Background
The Gleason Grade Group (GG) is essential in assessing the malignancy of prostate cancer (PCa) and is typically obtained by invasive biopsy procedures in which sampling errors could lead to inaccurately scored GGs. With the gradually recognized value of bi‐parametric magnetic resonance imaging (bpMRI) in PCa, it is beneficial to noninvasively predict GGs from bpMRI for early diagnosis and treatment planning of PCa. However, it is challenging to establish the connection between bpMRI features and GGs.
Purpose
In this study, we propose a dual attention‐guided multiscale neural network (DAMS‐Net) to predict the 5‐scored GG from bpMRI and design a training curriculum to further improve the prediction performance.
Methods
The proposed DAMS‐Net incorporates a feature pyramid network (FPN) to fully extract the multiscale features for lesions of varying sizes and a dual attention module to focus on lesion and surrounding regions while avoiding the influence of irrelevant ones.
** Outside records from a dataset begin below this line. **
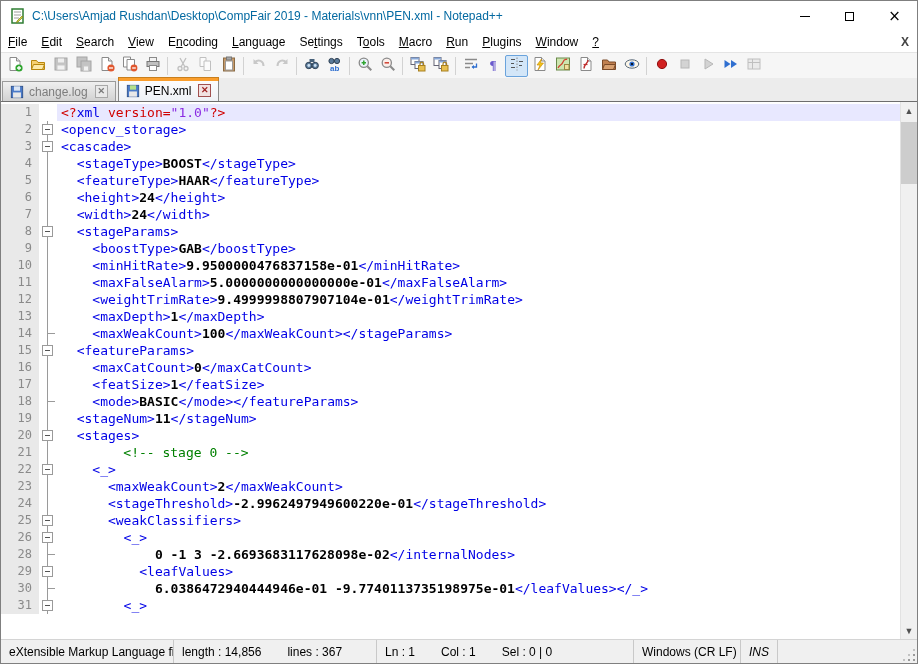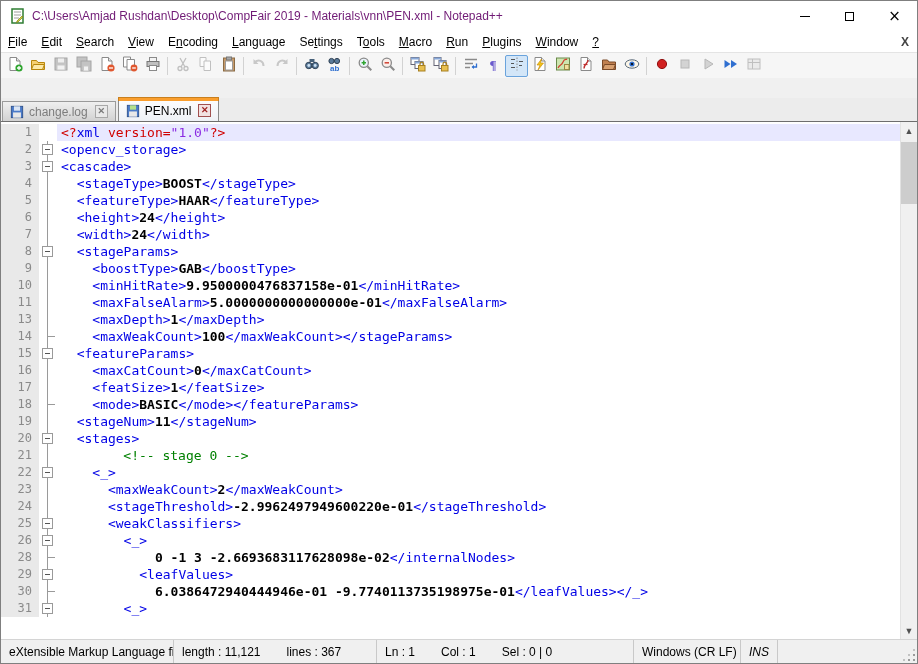--- a/index.html
+++ b/index.html
@@ -10,7 +10,7 @@
   
   .titlebar { height:30px; background:#fff; display:flex; align-items:center; flex:0 0 auto; }
   .app-icon { width:16px; height:16px; margin:0 6px 0 9px; flex:0 0 auto; }
-  .title-text { font-size:12px; color:#701a75; white-space:nowrap;text-align:center; }
+  .title-text { font-size:12px; color:#0369a1; white-space:nowrap;text-align:center; }
   .win-controls { margin-left:auto; display:flex; height:100%; }
   .win-btn { width:45px; height:100%; display:flex; align-items:center; justify-content:center; cursor:default; }
   .glyph-min { width:10px; height:1px; background:#000; }

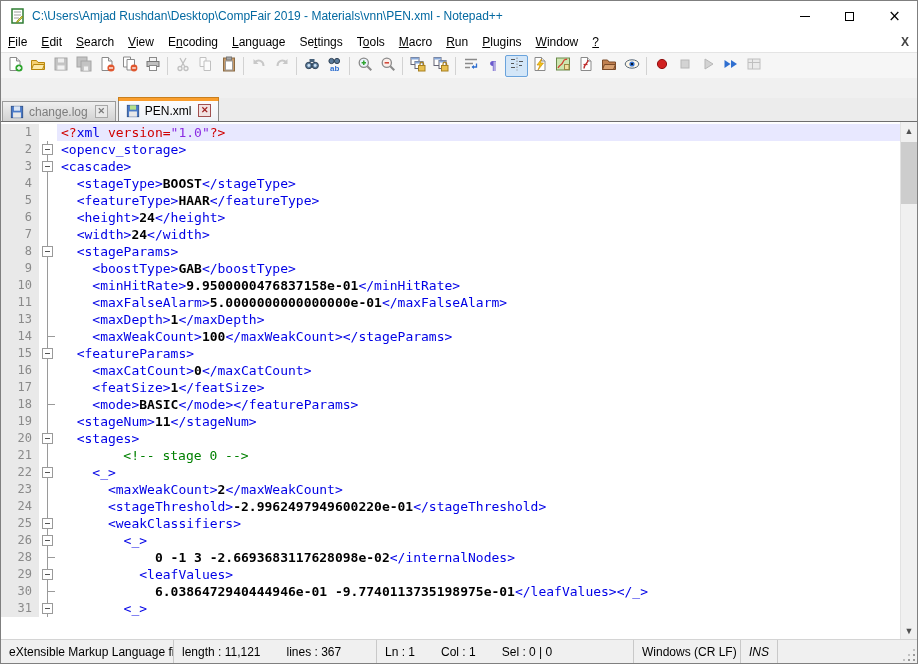--- a/index.html
+++ b/index.html
@@ -31,7 +31,7 @@
   .tb-sep { width:1px; height:18px; background:#d2d2d2; margin:0 3px; }
 
   
-  .tabbar { height:24px; background:#ececec; display:flex; align-items:flex-end; border-bottom:1px solid #6e6e6e; padding-left:1px; flex:0 0 auto;margin-top:20px; }
+  .tabbar { height:24px; background:#ececec; display:flex; align-items:flex-end; border-bottom:1px solid #6e6e6e; padding-left:1px; flex:0 0 auto; }
   .tab { display:flex; align-items:center; gap:5px; font-size:12px; padding:0 7px; height:20px; border:1px solid #9a9a9a; border-bottom:none; background:linear-gradient(#efefef,#d2d2d2); color:#7d7d7d; margin-right:2px; cursor:default; position:relative; }
   .tab.active { height:24px; background:linear-gradient(#ffffff,#eef1f6); color:#000; border-color:#8a8a8a; border-top:none; padding-top:3px; }
   .tab.active::before { content:""; position:absolute; left:-1px; right:-1px; top:0; height:3px; background:#fa9e2d; border:1px solid #c87f1e; border-bottom:none; }

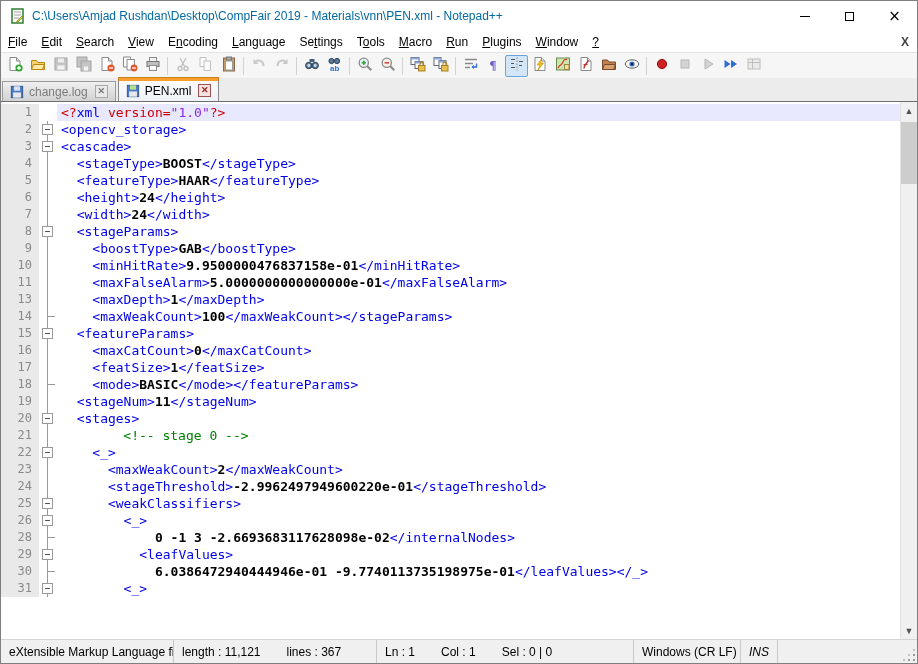--- a/index.html
+++ b/index.html
@@ -375,6 +375,7 @@
         <div class="line"><span class="ln">9</span><span class="fold vline"></span><span class="code"><span class="c-tag">    &lt;boostType&gt;</span><span class="c-val">GAB</span><span class="c-tag">&lt;/boostType&gt;</span></span></div>
         <div class="line"><span class="ln">10</span><span class="fold vline"></span><span class="code"><span class="c-tag">    &lt;minHitRate&gt;</span><span class="c-val">9.9500000476837158e-01</span><span class="c-tag">&lt;/minHitRate&gt;</span></span></div>
         <div class="line"><span class="ln">11</span><span class="fold vline"></span><span class="code"><span class="c-tag">    &lt;maxFalseAlarm&gt;</span><span class="c-val">5.0000000000000000e-01</span><span class="c-tag">&lt;/maxFalseAlarm&gt;</span></span></div>
+        <div class="line"><span class="ln">12</span><span class="fold vline"></span><span class="code"><span class="c-tag">    &lt;weightTrimRate&gt;</span><span class="c-val">9.4999998807907104e-01</span><span class="c-tag">&lt;/weightTrimRate&gt;</span></span></div>
         <div class="line"><span class="ln">13</span><span class="fold vline"></span><span class="code"><span class="c-tag">    &lt;maxDepth&gt;</span><span class="c-val">1</span><span class="c-tag">&lt;/maxDepth&gt;</span></span></div>
         <div class="line"><span class="ln">14</span><span class="fold tick"></span><span class="code"><span class="c-tag">    &lt;maxWeakCount&gt;</span><span class="c-val">100</span><span class="c-tag">&lt;/maxWeakCount&gt;&lt;/stageParams&gt;</span></span></div>
         <div class="line"><span class="ln">15</span><span class="fold box"><i class="fbox"></i></span><span class="code"><span class="c-tag">  &lt;featureParams&gt;</span></span></div>

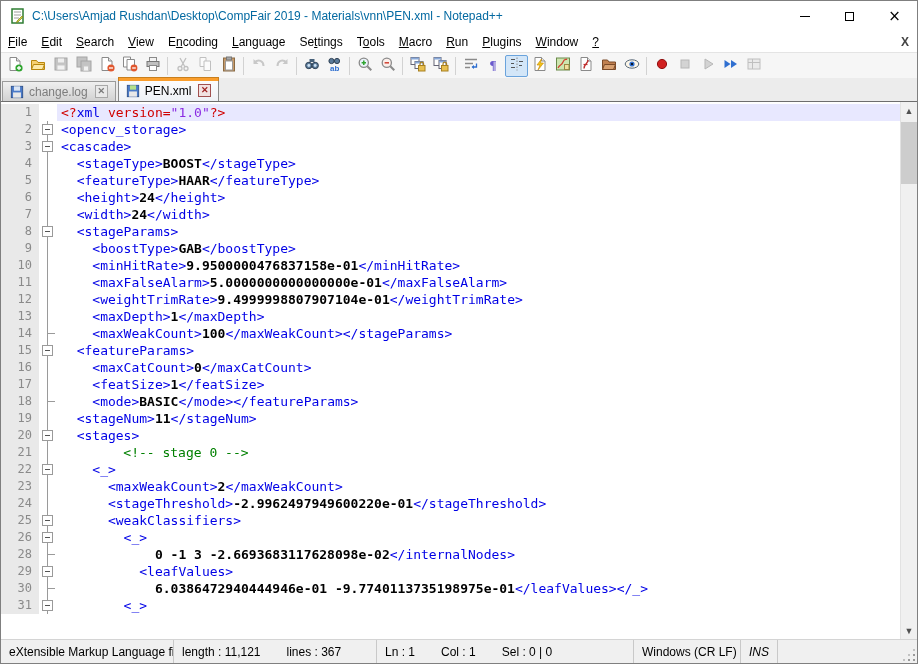--- a/index.html
+++ b/index.html
@@ -409,7 +409,7 @@
         <span>eXtensible Markup Language file</span>
       </div>
       <div class="sb-cell" style="width: 203px;">
-        <span>length : 11,121</span>
+        <span>length : 14,856</span>
         <span>lines : 367</span>
       </div>
       <div class="sb-cell" style="width: 257px;">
Furthermore, to enhance the differential ability for lesions with the inter‐grade similarity and intra‐grade variation in bpMRI, the training process employs a specially designed curriculum based on the differences between the radiological evaluations and the ground truth GGs.
Results
Extensive experiments were conducted on a private dataset of 382 patients and the public PROSTATEx‐2 dataset. For the private dataset, the experimental results showed that the proposed network performed better than the plain baseline model for GG prediction, achieving a mean quadratic weighted Kappa (Kw) of 0.4902 and a mean positive predictive value of 0.9098 for predicting clinically significant cancer (PPVGG>1). With the application of curriculum learning, the mean Kw and PPVGG>1 further increased to 0.5144 and 0.9118, respectively. For the public dataset, the proposed method achieved state‐of‐the‐art results of 0.5413 Kw and 0.9747 PPVGG>1.
Conclusion
The proposed DAMS‐Net trained with curriculum learning can effectively predict GGs from bpMRI, which may assist clinicians in early diagnosis and treatment planning for PCa patients.